Speculation and misinformation on social media compounded her anxiety further.

Ellen, who is expecting her second child, agreed: "I was worried at the beginning, but after I had Covid in January, I would rather get the protection.

"Being pregnant during the pandemic is hard. You're in constant fear because you're not just caring for yourself."

Both women, who are from Bradford, decided to get their third dose after a lot of research and speaking to health professionals.

Image caption,

Ellen said being pregnant in the pandemic was hard

They were able to do it during their routine appointments because their local maternity ward was running pop-up vaccine clinics.

Vaccination Lead for Bradford District and Craven Clinical Commissioning Group, Rukeya Miah, said: "Women want a bit more reassurance about what the side effects were and what the latest data is saying.

"I think it is natural for a pregnant woman to say: 'Is it safe for me? Is it safe for my baby?' And we've got the data to be able to say 'yes it is'."

The UK's regulator the MHRA said there was no evidence the vaccine increases the risks of miscarriage, stillbirth or other complications.

Health officials are also keen to stress the benefits, such as babies are likely to be born with protective antibodies if their mothers have the vaccine.

At risk groups

During the first months of the vaccine rollout, only pregnant health or care workers or those in at-risk groups were advised by the Joint Committee on Vaccination and Immunisation to "consider" the jab due to a "lack of evidence".

In April 2021, the advice was updated to cover all pregnant women after real-world data raised no safety concerns.

By December 2021, a year after the rollout began, pregnant women were deemed to be more at risk of falling seriously ill from Covid and were put on the priority list for jabs.

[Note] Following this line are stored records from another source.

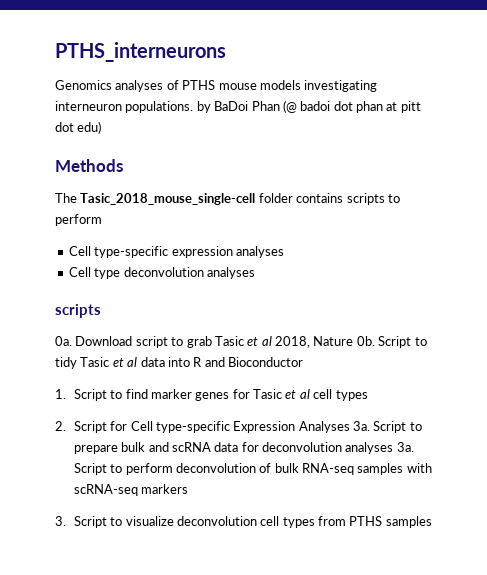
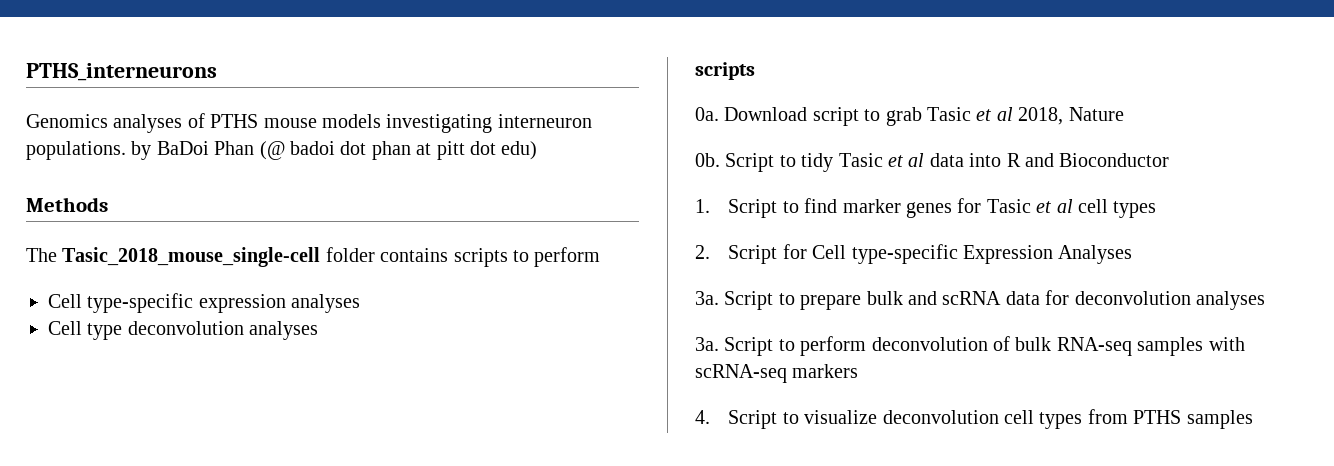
- Download script to grab Tasic et al 2018, Nature 0b.
+ Download script to grab Tasic et al 2018, Nature
+ 0b.
- 2. Script for Cell type-specific Expression Analyses 3a.
+ 2. Script for Cell type-specific Expression Analyses
+ 3a.
- Script to prepare bulk and scRNA data for deconvolution analyses 3a.
+ Script to prepare bulk and scRNA data for deconvolution analyses
+ 3a.
- 3. Script to visualize deconvolution cell types from PTHS samples
+ 4. Script to visualize deconvolution cell types from PTHS samples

Professor Knight, the maternal lead for pregnancy monitoring group MBRRACE-UK, said changing initial advice wasn't helpful, but stresses the JCVI had little choice because pregnant women were not included in Covid vaccine trials.

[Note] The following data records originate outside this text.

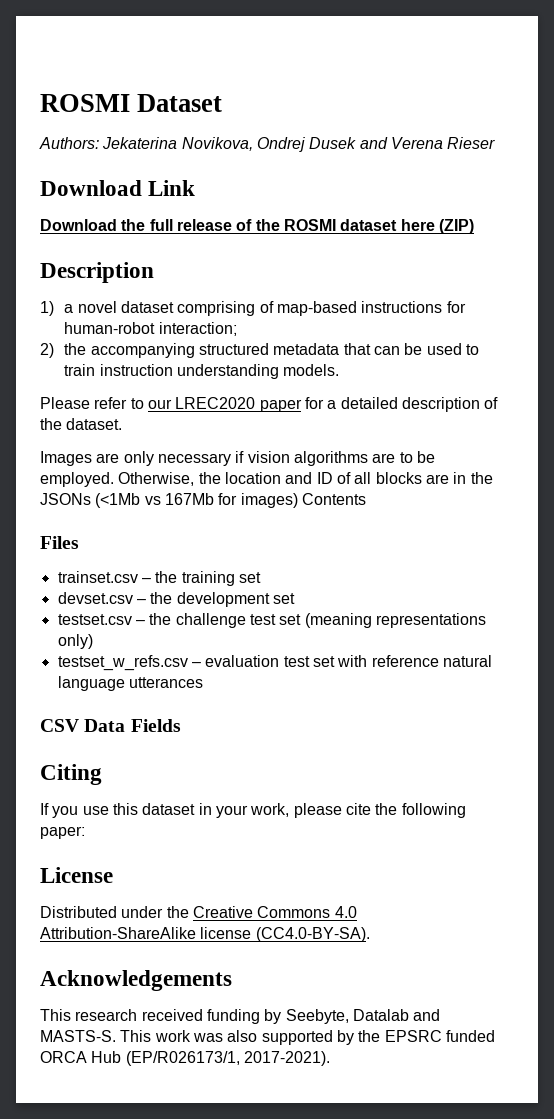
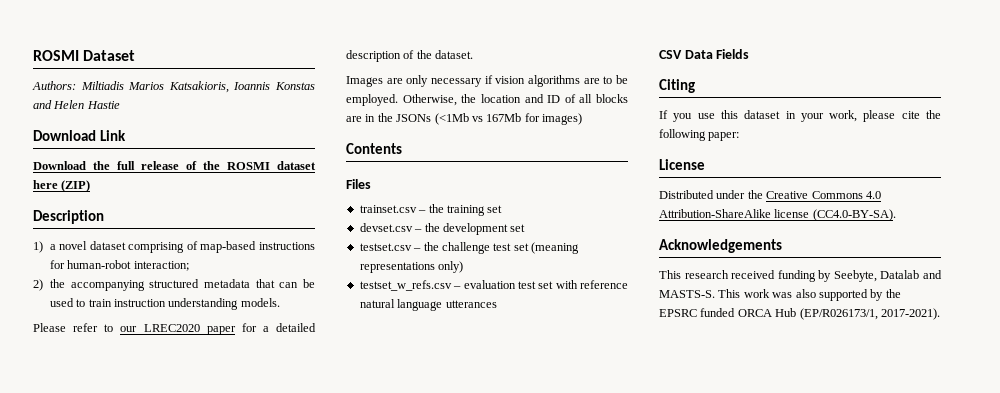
- Authors: Jekaterina Novikova, Ondrej Dusek and Verena Rieser
+ Authors: Miltiadis Marios Katsakioris, Ioannis Konstas and Helen Hastie
- Otherwise, the location and ID of all blocks are in the JSONs (<1Mb vs 167Mb for images) Contents
+ Otherwise, the location and ID of all blocks are in the JSONs (<1Mb vs 167Mb for images)
+ Contents

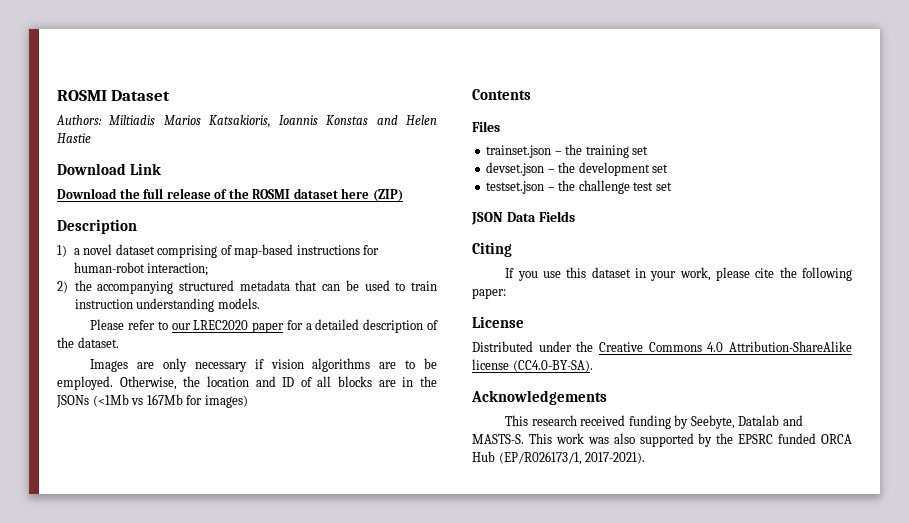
- trainset.csv – the training set
+ trainset.json – the training set
- devset.csv – the development set
+ devset.json – the development set
- testset.csv – the challenge test set (meaning representations only)
- testset_w_refs.csv – evaluation test set with reference natural language utterances
- CSV Data Fields
+ testset.json – the challenge test set
+ JSON Data Fields

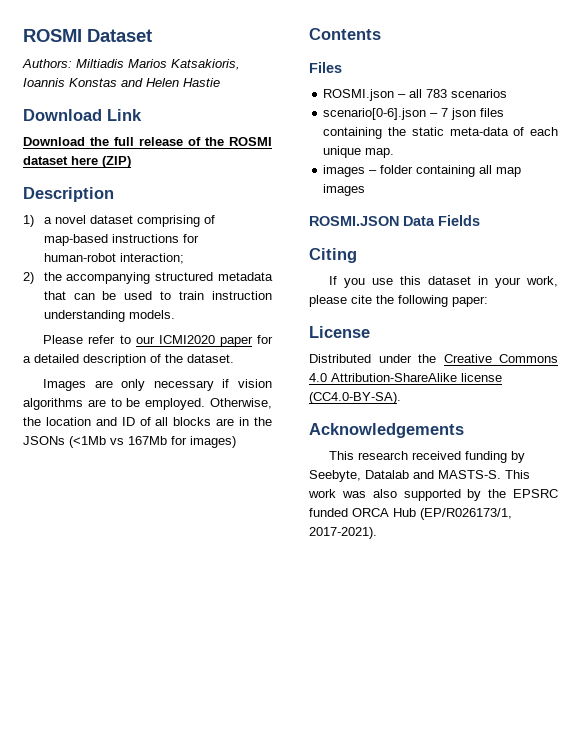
- Please refer to our LREC2020 paper for a detailed description of the dataset.
+ Please refer to our ICMI2020 paper for a detailed description of the dataset.
- trainset.json – the training set
- devset.json – the development set
- testset.json – the challenge test set
- JSON Data Fields
+ ROSMI.json – all 783 scenarios
+ scenario[0-6].json – 7 json files containing the static meta-data of each unique map.
+ images – folder containing all map images
+ ROSMI.JSON Data Fields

"It's a complicated message," she said. "The message 'don't get vaccinated because we haven't got any information' is very subtly different from 'don't get vaccinated because it's not safe'. You may think, 'I can't get vaccinated because I'm pregnant, it must not be safe'. Whereas actually we don't yet have enough information."

Professor Knight said pregnant women were an "afterthought" during the pandemic and including them in clinical research must be the "default" in the future "unless there's a good reason not to".

A JCVI spokesperson said the committee's advice for pregnant women has "evolved over the course of the vaccine programme as evidence has accumulated" and would encourage any pregnant women who have not yet taken up the vaccine to come forward to do so.

The MHRA said it was looking at how it could safely increase diversity in clinical research including pregnant women.

A Department of Health and Social Care spokesperson said: "We have always followed the expert advice of the independent Joint Committee on Vaccination and Immunisation.

"We continue to work closely with the NHS, clinicians and partners to provide advice and information at every possible opportunity to support women getting vaccinated."